Python Version PyTorch Version License: Apache 2.0

A minimal PyTorch implementation of YOLOv4, based on the paper YOLOv4 and the source code provided by Hank ai Darknet.


  • Inference
  • Training (including Mosaic augmentation)

Repository Structure

├── README.md
├── cfg
├── cfg.py                  - Configuration for training
├── data
├── dataset.py              - Dataset utilities
├── demo.py                 - Demo script for PyTorch model
├── demo_darknet2onnx.py    - Convert Darknet model to ONNX
├── demo_pytorch2onnx.py    - Convert PyTorch model to ONNX
├── models.py               - PyTorch model definitions
├── tool
│   ├── camera.py             - Camera demo script
│   ├── coco_annotation.py    - COCO dataset generator
│   ├── config.py
│   ├── darknet2pytorch.py    - Convert Darknet model to PyTorch
│   ├── region_loss.py
│   ├── utils.py
│   └── yolo_layer.py
├── train.py               - Script for training models
└── weight                 - Weights directory (for Darknet models)

Weights Download

Darknet Weights

PyTorch Converted Weights

You can convert weights using darknet2pytorch, or download pre-converted models:

  • Baidu:
    • yolov4.pth: Download (Extraction code: xrq9)
    • yolov4.conv.137.pth: Download (Extraction code: kcel)
  • Google Drive:

Training with YOLOv4

Guide to train YOLOv4 on your data

  1. Download weights as per the above links.

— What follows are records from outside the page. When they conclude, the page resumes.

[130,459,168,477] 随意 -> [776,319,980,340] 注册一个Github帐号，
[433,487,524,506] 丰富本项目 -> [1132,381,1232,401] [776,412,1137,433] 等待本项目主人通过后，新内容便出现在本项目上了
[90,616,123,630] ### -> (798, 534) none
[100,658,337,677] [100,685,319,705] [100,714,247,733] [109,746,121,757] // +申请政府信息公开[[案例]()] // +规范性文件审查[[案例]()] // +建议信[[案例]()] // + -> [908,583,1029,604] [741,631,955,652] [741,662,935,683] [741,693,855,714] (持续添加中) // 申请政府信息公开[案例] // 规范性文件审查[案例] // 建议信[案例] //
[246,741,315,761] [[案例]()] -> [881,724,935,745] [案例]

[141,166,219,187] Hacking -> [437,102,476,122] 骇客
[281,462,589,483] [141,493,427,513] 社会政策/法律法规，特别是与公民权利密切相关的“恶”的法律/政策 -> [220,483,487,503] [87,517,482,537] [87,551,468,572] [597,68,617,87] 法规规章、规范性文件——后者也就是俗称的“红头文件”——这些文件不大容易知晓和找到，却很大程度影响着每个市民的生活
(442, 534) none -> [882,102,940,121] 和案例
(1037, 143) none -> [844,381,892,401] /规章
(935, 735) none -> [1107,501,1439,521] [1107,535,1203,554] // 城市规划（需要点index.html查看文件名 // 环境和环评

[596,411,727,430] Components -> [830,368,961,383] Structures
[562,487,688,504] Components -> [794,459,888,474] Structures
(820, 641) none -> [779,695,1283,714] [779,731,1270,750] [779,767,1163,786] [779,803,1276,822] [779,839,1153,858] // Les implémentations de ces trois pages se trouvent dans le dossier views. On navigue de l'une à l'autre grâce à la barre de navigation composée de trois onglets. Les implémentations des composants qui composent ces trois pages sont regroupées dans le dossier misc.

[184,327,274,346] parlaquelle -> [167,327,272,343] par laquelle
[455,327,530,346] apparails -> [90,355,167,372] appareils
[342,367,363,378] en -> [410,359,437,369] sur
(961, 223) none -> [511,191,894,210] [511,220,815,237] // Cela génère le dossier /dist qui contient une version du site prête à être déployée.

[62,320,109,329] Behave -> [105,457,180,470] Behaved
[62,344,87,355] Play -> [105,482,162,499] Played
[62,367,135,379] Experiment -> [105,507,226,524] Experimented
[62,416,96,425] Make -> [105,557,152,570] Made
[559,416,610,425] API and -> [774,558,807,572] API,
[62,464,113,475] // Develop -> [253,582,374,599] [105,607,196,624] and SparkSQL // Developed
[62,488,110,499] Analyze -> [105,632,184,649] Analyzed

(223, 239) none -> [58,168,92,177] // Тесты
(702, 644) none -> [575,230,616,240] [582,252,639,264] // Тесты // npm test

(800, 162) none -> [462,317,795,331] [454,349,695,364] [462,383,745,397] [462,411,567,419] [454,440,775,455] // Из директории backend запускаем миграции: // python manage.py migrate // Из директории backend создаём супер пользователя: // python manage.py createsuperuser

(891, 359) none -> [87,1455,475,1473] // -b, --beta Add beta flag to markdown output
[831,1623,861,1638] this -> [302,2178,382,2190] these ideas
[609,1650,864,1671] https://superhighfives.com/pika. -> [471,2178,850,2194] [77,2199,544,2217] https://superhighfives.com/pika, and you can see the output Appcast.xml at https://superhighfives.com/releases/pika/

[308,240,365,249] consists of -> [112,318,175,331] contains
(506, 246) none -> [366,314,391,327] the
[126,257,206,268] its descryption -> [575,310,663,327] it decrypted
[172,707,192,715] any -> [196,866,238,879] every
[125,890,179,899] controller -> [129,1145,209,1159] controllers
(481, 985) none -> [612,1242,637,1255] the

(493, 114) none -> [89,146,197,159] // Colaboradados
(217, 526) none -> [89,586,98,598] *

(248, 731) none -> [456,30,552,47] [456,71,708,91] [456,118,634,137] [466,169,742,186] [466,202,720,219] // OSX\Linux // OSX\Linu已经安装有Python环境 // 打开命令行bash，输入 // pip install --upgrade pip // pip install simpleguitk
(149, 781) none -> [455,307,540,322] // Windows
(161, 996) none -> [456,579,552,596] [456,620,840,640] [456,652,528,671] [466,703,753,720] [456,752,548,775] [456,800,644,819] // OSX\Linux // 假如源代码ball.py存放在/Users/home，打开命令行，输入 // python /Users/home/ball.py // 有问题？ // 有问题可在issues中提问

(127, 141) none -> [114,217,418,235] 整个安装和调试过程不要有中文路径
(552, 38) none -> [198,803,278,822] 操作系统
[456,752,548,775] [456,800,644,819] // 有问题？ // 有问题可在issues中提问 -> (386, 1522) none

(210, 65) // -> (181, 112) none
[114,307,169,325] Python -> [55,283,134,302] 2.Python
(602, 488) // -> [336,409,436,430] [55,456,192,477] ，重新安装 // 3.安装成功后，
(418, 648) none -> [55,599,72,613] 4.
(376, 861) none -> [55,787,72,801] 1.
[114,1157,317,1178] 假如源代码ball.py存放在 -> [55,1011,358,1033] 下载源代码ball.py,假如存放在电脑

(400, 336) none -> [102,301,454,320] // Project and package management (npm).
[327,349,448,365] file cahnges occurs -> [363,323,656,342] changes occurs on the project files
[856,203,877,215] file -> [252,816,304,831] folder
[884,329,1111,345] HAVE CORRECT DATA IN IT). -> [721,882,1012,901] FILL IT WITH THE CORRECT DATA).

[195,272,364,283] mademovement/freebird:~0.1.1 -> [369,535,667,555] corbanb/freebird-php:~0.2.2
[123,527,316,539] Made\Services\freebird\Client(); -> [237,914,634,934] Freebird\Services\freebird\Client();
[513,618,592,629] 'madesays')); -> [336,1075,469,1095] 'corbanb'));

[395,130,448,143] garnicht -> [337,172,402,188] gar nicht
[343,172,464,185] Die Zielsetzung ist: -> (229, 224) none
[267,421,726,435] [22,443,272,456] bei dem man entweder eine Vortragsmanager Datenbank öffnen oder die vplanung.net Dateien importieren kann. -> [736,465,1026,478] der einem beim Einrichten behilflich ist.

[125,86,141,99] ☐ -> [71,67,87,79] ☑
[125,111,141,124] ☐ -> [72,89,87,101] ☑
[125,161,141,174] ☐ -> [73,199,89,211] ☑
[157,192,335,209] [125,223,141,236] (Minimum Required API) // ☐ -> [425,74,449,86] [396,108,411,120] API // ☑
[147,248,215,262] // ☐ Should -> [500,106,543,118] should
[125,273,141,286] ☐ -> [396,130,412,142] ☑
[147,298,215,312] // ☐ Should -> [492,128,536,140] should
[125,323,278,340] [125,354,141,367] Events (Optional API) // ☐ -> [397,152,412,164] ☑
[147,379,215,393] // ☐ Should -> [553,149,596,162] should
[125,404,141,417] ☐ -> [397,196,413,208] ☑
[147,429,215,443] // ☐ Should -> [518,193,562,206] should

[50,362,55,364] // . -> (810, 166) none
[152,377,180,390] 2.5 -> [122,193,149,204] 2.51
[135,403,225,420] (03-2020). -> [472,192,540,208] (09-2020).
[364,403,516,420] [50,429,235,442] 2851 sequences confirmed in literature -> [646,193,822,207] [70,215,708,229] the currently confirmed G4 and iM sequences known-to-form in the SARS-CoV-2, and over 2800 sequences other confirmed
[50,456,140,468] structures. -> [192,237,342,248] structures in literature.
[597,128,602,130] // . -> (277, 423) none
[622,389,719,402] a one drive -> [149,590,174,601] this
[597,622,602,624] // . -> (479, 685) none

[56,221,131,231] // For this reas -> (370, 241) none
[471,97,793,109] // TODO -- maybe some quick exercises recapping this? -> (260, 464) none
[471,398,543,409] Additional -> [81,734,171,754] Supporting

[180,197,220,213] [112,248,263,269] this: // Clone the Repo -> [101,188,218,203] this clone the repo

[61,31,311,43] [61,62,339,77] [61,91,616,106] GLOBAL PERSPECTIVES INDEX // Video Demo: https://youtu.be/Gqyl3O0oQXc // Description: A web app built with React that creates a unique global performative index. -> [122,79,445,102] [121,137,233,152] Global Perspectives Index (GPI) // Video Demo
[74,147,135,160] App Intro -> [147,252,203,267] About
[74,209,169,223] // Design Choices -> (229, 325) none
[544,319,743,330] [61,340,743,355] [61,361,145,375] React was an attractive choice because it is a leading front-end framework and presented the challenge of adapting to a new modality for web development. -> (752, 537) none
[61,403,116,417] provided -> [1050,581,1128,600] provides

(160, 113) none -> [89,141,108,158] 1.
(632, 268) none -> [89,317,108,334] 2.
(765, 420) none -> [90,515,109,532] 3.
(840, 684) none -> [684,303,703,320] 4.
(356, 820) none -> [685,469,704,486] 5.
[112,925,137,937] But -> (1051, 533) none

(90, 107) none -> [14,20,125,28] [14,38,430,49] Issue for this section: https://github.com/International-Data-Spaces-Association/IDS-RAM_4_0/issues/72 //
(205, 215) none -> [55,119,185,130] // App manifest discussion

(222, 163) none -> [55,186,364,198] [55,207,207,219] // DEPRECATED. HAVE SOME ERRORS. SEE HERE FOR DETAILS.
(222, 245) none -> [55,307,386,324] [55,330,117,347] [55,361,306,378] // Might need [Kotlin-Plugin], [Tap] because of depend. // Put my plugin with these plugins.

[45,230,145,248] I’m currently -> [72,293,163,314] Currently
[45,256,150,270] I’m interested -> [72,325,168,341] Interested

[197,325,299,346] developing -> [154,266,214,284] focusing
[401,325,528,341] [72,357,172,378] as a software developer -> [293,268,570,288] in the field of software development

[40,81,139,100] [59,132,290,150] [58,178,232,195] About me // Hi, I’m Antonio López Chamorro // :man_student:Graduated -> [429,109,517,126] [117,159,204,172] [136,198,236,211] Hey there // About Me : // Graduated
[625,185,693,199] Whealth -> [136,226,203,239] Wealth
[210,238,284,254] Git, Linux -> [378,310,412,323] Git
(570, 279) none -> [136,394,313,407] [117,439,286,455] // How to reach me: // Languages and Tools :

  2. Prepare your dataset. For COCO dataset, use tool/coco_annotation.py.

  3. Train the model by setting parameters in cfg.py:

    shCopy code

    python train.py -g [GPU_ID] -dir [Dataset directory] ...


Performance on MS COCO dataset

Using pretrained Darknet weights from [https://github.com/hank-ai/darknet).

val2017 dataset (input size: 416x416)

Model type AP AP50 AP75 APS APM APL
DarkNet (YOLOv4 paper) 0.471 0.710 0.510 0.278 0.525 0.636

testdev2017 dataset (input size: 416x416)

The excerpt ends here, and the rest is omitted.